Citation951 So.2d 40
Decision Date06 March 2007
Docket NumberNo. 1D06-657.,1D06-657.
PartiesJAMES W. WINDHAM BUILDERS, INC., and FCBI/USIS, Appellants, v. Kim Van OVERLOOP, Appellee.
CourtFlorida District Court of Appeals

Katherine A. Mockler and Kimberly A. Hill of Conroy, Simberg, Ganon, Krevans, Abel, Lurvey, Morrow & Schefer, P.A., Hollywood, for Appellants.

David C. Wiitala of Wiitala & Contole, P.A., North Palm Beach, for Appellee.

THOMAS, J.

In this workers' compensation case, Appellant-Employer/Carrier (E/C) seeks review of an order finding it responsible for Claimant's attendant care. We agree with E/C that section 440.13(2)(b), Florida Statutes (2004), requires that a prescription be in writing before attendant care will be provided; however, because we find that Claimant's failure to provide a written prescription was caused by E/C's willful ignorance, we affirm the findings of the Judge of Compensation Claims (JCC).

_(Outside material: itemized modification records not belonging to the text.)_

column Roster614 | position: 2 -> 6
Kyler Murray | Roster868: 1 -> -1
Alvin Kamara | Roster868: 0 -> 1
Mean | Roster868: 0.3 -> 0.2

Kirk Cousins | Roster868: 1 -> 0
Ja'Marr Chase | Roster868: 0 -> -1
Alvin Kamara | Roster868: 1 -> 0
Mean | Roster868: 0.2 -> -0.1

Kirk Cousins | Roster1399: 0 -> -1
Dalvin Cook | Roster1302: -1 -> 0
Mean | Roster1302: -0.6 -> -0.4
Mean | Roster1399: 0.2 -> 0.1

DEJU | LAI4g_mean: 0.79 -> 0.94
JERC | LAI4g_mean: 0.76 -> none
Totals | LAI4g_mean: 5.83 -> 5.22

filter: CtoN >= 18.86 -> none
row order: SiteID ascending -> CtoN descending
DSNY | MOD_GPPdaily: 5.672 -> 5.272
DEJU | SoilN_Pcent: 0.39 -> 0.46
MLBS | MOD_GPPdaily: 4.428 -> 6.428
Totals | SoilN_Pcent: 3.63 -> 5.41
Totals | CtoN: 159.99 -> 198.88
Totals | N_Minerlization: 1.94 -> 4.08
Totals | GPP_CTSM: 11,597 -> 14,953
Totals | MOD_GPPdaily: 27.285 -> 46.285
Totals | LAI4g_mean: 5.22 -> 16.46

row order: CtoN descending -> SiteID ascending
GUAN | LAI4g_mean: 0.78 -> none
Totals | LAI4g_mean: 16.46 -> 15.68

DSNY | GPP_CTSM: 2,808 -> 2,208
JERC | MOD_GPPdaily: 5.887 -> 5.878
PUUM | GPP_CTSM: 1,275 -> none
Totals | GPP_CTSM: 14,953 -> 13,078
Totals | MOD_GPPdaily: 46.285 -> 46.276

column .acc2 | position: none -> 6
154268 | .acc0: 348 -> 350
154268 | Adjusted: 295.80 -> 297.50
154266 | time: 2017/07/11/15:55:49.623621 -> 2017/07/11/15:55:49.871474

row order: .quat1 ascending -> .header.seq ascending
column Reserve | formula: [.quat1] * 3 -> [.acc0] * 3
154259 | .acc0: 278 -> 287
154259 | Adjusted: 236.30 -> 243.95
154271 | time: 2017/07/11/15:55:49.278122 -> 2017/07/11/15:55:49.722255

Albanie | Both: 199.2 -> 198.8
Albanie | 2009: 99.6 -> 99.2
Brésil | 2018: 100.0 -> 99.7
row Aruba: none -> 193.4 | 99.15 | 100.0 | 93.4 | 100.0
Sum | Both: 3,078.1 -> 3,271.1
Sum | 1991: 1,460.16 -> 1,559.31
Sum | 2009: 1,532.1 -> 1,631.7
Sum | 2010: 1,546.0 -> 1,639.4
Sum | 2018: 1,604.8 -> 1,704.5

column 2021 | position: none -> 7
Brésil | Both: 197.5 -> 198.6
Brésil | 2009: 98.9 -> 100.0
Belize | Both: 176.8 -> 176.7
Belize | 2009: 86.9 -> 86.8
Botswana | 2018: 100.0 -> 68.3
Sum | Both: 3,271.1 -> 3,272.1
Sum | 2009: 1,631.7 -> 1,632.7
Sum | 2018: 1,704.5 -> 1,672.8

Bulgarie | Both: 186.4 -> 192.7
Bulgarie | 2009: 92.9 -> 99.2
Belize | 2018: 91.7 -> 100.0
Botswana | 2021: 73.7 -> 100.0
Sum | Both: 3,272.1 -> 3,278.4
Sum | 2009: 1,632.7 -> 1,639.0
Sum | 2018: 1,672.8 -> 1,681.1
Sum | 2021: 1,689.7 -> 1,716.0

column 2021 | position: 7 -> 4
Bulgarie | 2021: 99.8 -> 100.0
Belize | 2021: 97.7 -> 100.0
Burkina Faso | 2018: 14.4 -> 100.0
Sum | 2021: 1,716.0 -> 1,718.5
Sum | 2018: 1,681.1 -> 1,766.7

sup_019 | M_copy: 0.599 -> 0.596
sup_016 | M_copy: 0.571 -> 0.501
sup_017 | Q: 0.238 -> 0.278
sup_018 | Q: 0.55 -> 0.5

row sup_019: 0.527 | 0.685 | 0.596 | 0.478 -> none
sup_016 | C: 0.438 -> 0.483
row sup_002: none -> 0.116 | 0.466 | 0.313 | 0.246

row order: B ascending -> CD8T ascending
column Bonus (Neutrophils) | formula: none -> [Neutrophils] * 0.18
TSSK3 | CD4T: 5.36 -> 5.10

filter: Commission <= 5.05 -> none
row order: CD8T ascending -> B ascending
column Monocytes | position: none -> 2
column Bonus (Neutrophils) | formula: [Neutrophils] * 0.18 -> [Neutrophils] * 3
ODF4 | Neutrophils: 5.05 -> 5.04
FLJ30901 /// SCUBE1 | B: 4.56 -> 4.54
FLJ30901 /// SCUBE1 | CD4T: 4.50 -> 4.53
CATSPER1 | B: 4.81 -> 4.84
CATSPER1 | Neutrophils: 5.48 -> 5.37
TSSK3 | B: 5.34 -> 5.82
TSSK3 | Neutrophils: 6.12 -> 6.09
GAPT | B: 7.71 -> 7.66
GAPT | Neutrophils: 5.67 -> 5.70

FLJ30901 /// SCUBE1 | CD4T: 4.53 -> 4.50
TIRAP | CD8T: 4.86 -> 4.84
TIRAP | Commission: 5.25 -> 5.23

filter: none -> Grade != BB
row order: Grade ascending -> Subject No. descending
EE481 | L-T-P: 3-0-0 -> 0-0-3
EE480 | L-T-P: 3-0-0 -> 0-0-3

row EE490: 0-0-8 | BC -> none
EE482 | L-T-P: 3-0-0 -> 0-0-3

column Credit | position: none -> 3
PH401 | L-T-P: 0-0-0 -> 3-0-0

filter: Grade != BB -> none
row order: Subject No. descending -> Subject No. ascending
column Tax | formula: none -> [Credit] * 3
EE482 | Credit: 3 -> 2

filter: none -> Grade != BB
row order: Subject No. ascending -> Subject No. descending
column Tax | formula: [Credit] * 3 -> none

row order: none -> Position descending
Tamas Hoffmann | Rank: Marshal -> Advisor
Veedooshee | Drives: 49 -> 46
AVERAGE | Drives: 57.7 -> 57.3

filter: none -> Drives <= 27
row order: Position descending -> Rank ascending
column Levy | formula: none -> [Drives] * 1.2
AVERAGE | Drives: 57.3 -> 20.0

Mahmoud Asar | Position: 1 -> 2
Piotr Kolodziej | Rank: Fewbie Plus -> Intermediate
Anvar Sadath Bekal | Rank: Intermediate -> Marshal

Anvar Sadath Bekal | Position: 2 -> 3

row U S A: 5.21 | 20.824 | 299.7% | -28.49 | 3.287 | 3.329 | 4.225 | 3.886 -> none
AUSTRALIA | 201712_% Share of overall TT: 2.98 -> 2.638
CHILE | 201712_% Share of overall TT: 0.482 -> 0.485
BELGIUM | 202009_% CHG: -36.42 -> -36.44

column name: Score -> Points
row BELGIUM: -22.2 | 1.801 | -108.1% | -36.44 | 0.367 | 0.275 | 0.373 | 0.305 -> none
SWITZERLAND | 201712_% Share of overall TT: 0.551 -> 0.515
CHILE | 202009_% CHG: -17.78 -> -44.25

Claimant severely injured his ankle in a workplace accident in April 2004, requiring emergency surgery. At the time of Claimant's hospital discharge, his treating physician did not provide a written prescription, but orally prescribed attendant care from Claimant's Wife. Claimant's Wife was responsible for assisting Claimant with daily living, including grooming, using the bathroom, preparing meals, keeping the injury clean and dry, and taking all medications. At Claimant's request, his physician did write a prescription on November 11, 2004, requiring attendant care for four hours per day for ten weeks, which was intended to be a memorialization of his initial oral prescription at the time of the injury. E/C received the prescription the next day.

On the same date that E/C received the written prescription, Claimant filed a petition for benefits requesting, inter alia, payment of attendant care to his Wife. E/C denied coverage on the grounds that section 440.13(2)(b), Florida Statutes (2004), requires an attendant care prescription not only be in writing, but also that the prescription be written before the attendant care is actually provided.

Claimant's Wife testified at the hearing that she was never advised that a prescription must be in writing before being authorized. She had had various conversations with E/C's adjuster over the previous months and relayed that she was having difficulty doing everything required of her because she "was not a medical professional." During these conversations, the topic of attendant care never came up.

The JCC entered an order holding E/C responsible for attendant care, and finding that the written prescription was sufficient to meet the statutory definition because it merely formalized the doctor's previous oral prescription. The JCC further found that "the carrier's actions in this case amount to an attempt to hide behind a wall of willful ignorance concerning claimant's needs for attendant care following his surgery." This timely appeal follows.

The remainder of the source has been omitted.